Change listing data
-*-*-

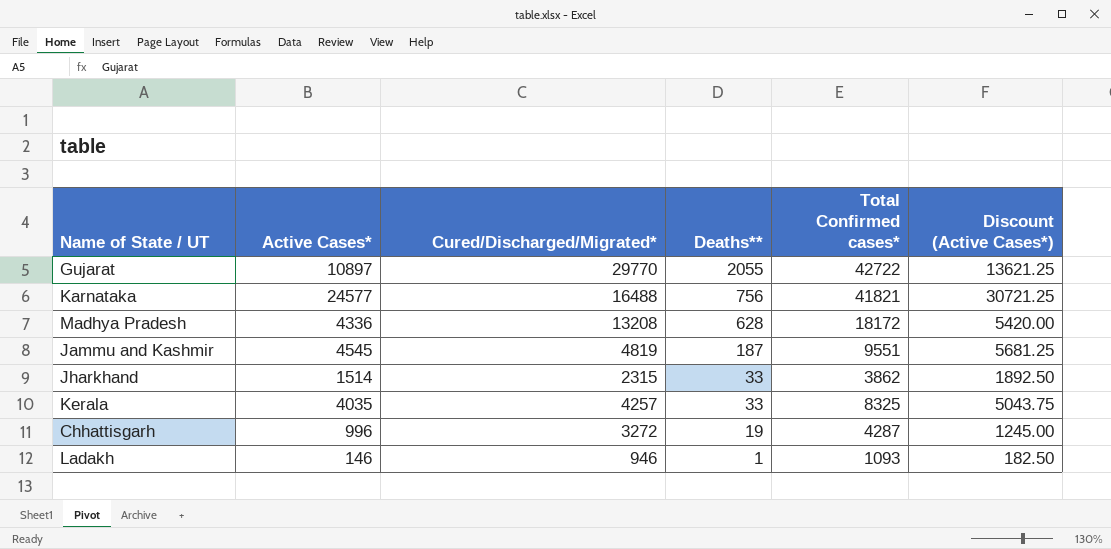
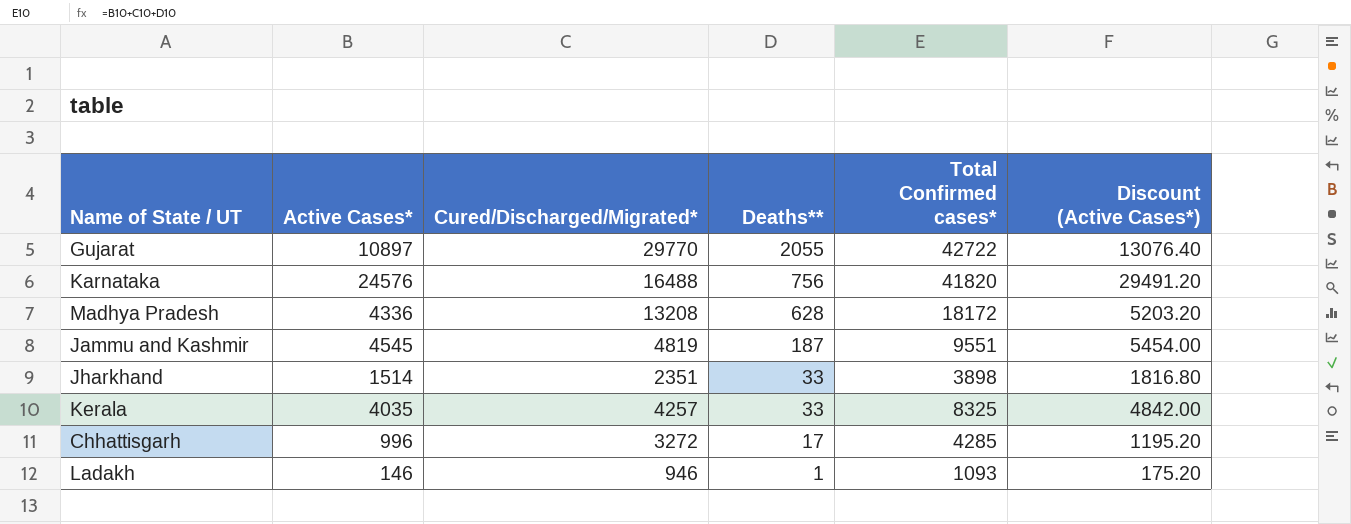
column Discount (Active Cases*) | formula: [Active Cases*] * 1.25 -> [Active Cases*] * 1.2
Karnataka | Active Cases*: 24577 -> 24576
Karnataka | Total Confirmed cases*: 41821 -> 41820
Jharkhand | Cured/Discharged/Migrated*: 2315 -> 2351
Jharkhand | Total Confirmed cases*: 3862 -> 3898
Chhattisgarh | Deaths**: 19 -> 17
Chhattisgarh | Total Confirmed cases*: 4287 -> 4285

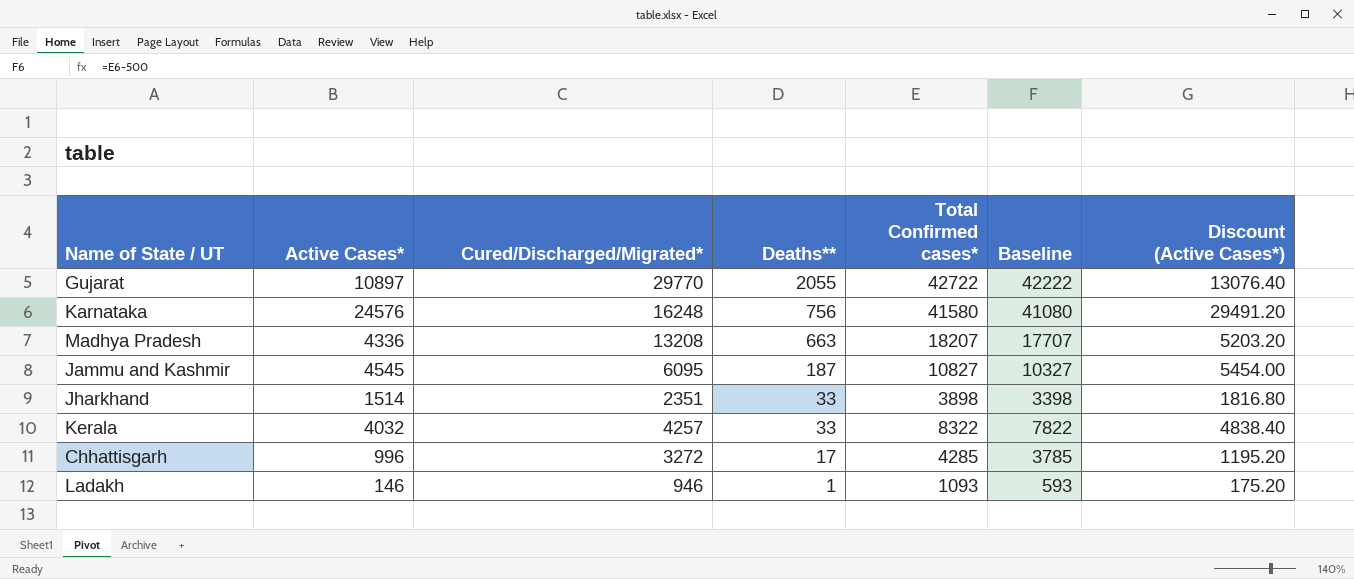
column Baseline | formula: none -> [Total Confirmed cases*] - 500
Karnataka | Cured/Discharged/Migrated*: 16488 -> 16248
Karnataka | Total Confirmed cases*: 41820 -> 41580
Madhya Pradesh | Deaths**: 628 -> 663
Madhya Pradesh | Total Confirmed cases*: 18172 -> 18207
Jammu and Kashmir | Cured/Discharged/Migrated*: 4819 -> 6095
Jammu and Kashmir | Total Confirmed cases*: 9551 -> 10827
Kerala | Active Cases*: 4035 -> 4032
Kerala | Total Confirmed cases*: 8325 -> 8322
Kerala | Discount (Active Cases*): 4842.00 -> 4838.40

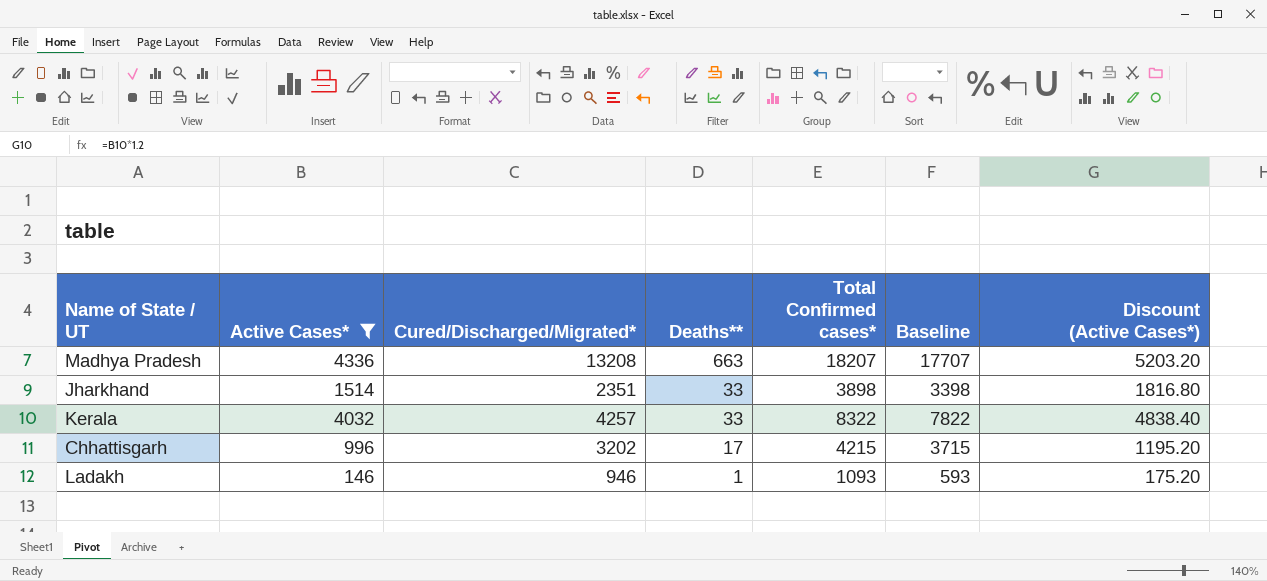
filter: none -> Active Cases* <= 4336
Chhattisgarh | Cured/Discharged/Migrated*: 3272 -> 3202
Chhattisgarh | Total Confirmed cases*: 4285 -> 4215
Chhattisgarh | Baseline: 3785 -> 3715

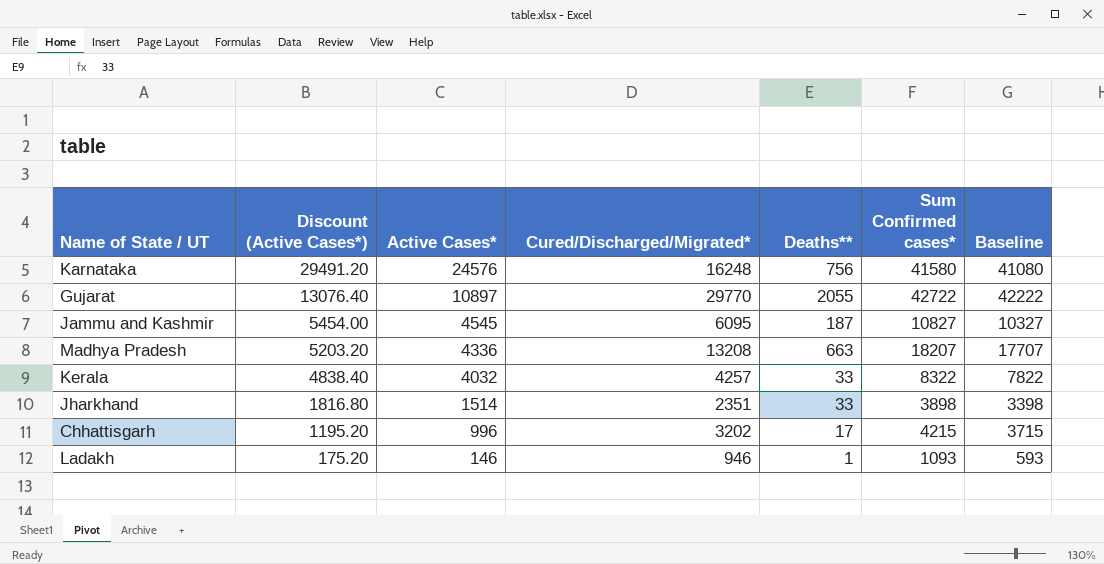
filter: Active Cases* <= 4336 -> none
row order: Deaths** descending -> Discount (Active Cases*) descending
column Discount (Active Cases*) | position: 7 -> 2
column name: Total Confirmed cases* -> Sum Confirmed cases*

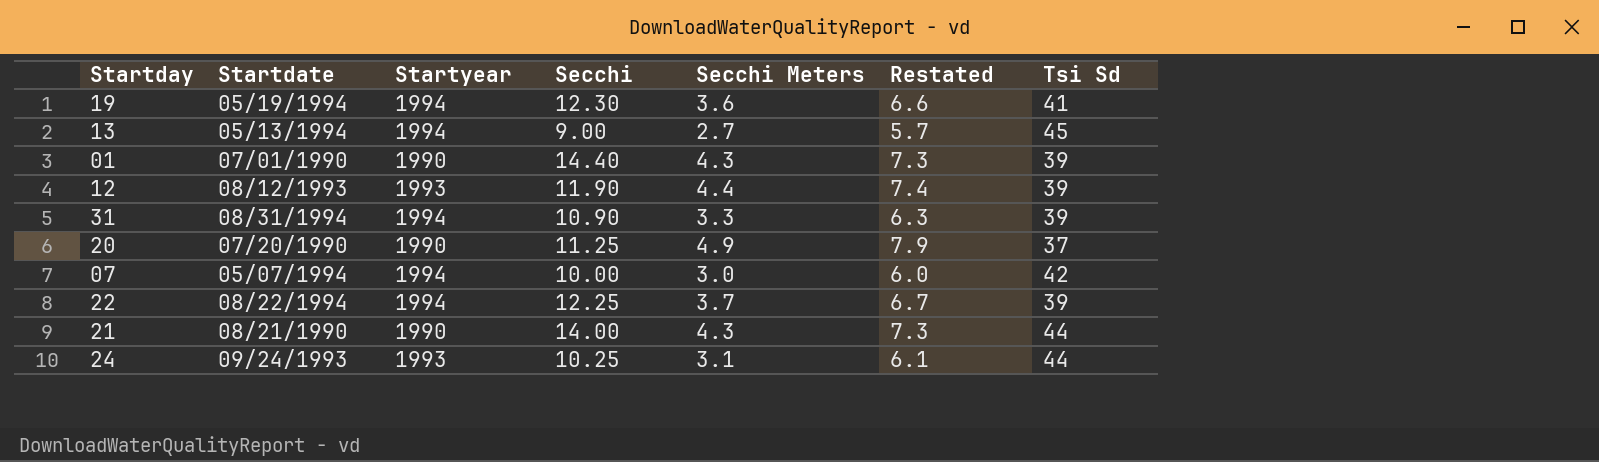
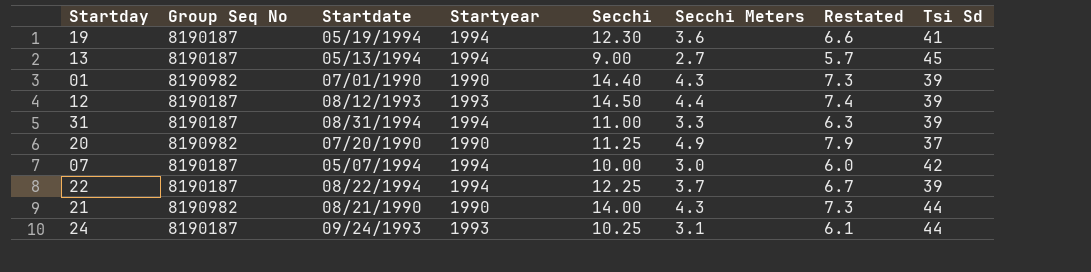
column Group Seq No | position: none -> 2
12 | Secchi: 11.90 -> 14.50
31 | Secchi: 10.90 -> 11.00

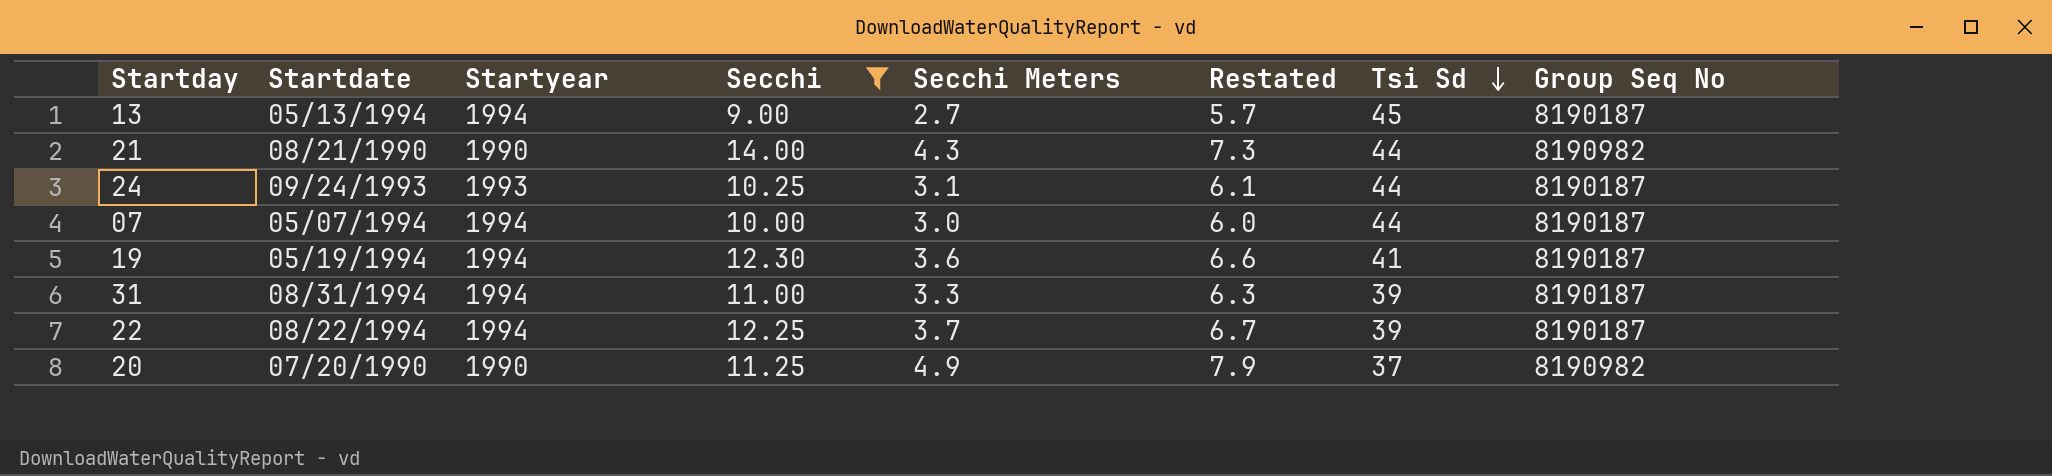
filter: none -> Secchi <= 14.00
row order: none -> Tsi Sd descending
column Group Seq No | position: 2 -> 8
07 | Tsi Sd: 42 -> 44

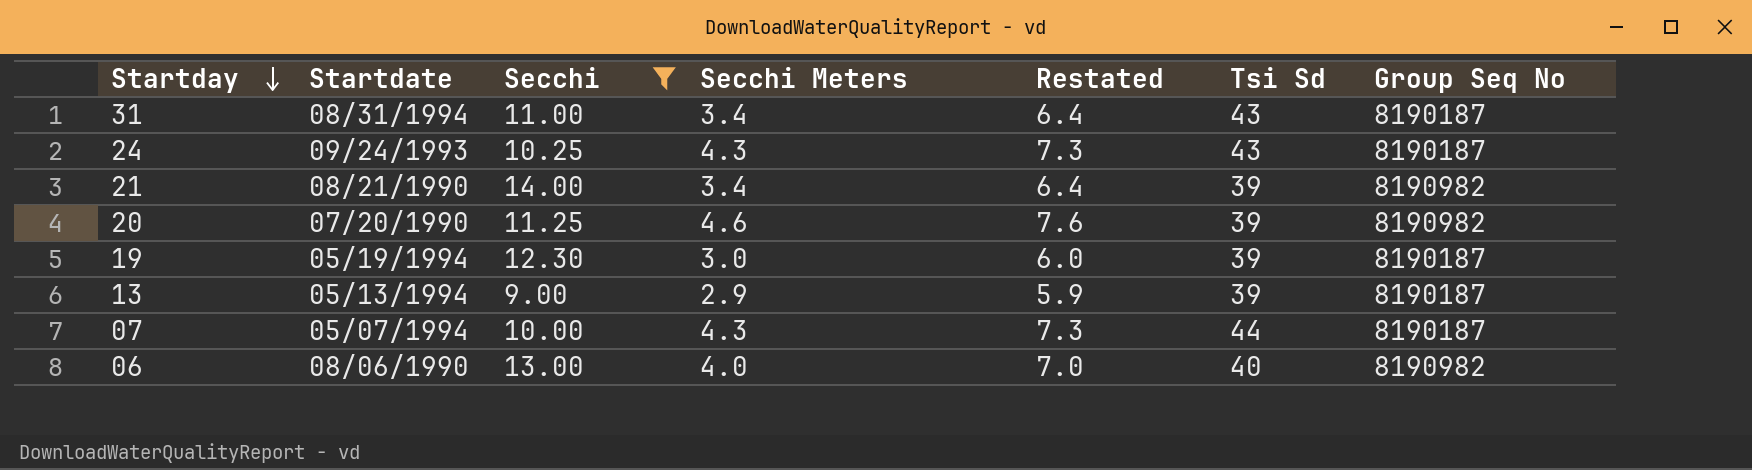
row order: Tsi Sd descending -> Startday descending
column Startyear | position: 3 -> none
row 22: 08/22/1994 | 1994 | 12.25 | 3.7 | 6.7 | 39 | 8190187 -> none
31 | Secchi Meters: 3.3 -> 3.4
31 | Restated: 6.3 -> 6.4
31 | Tsi Sd: 39 -> 43
24 | Secchi Meters: 3.1 -> 4.3
24 | Restated: 6.1 -> 7.3
24 | Tsi Sd: 44 -> 43
21 | Secchi Meters: 4.3 -> 3.4
21 | Restated: 7.3 -> 6.4
21 | Tsi Sd: 44 -> 39
20 | Secchi Meters: 4.9 -> 4.6
20 | Restated: 7.9 -> 7.6
20 | Tsi Sd: 37 -> 39
19 | Secchi Meters: 3.6 -> 3.0
19 | Restated: 6.6 -> 6.0
19 | Tsi Sd: 41 -> 39
13 | Secchi Meters: 2.7 -> 2.9
13 | Restated: 5.7 -> 5.9
13 | Tsi Sd: 45 -> 39
07 | Secchi Meters: 3.0 -> 4.3
07 | Restated: 6.0 -> 7.3
row 06: none -> 08/06/1990 | 13.00 | 4.0 | 7.0 | 40 | 8190982

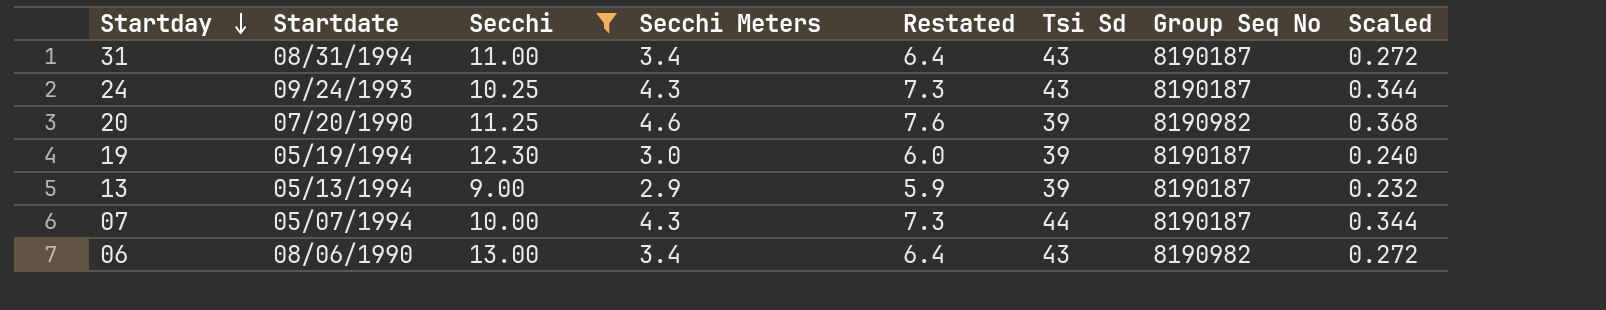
column Scaled | formula: none -> [Secchi Meters] * 0.08
row 21: 08/21/1990 | 14.00 | 3.4 | 6.4 | 39 | 8190982 -> none
06 | Secchi Meters: 4.0 -> 3.4
06 | Restated: 7.0 -> 6.4
06 | Tsi Sd: 40 -> 43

-*-*-

## Assigned task:
As you read the records above, find each line that contains "Migrated" and copy it.

## Answer to this exercise:
Jharkhand | Cured/Discharged/Migrated*: 2315 -> 2351
Karnataka | Cured/Discharged/Migrated*: 16488 -> 16248
Jammu and Kashmir | Cured/Discharged/Migrated*: 4819 -> 6095
Chhattisgarh | Cured/Discharged/Migrated*: 3272 -> 3202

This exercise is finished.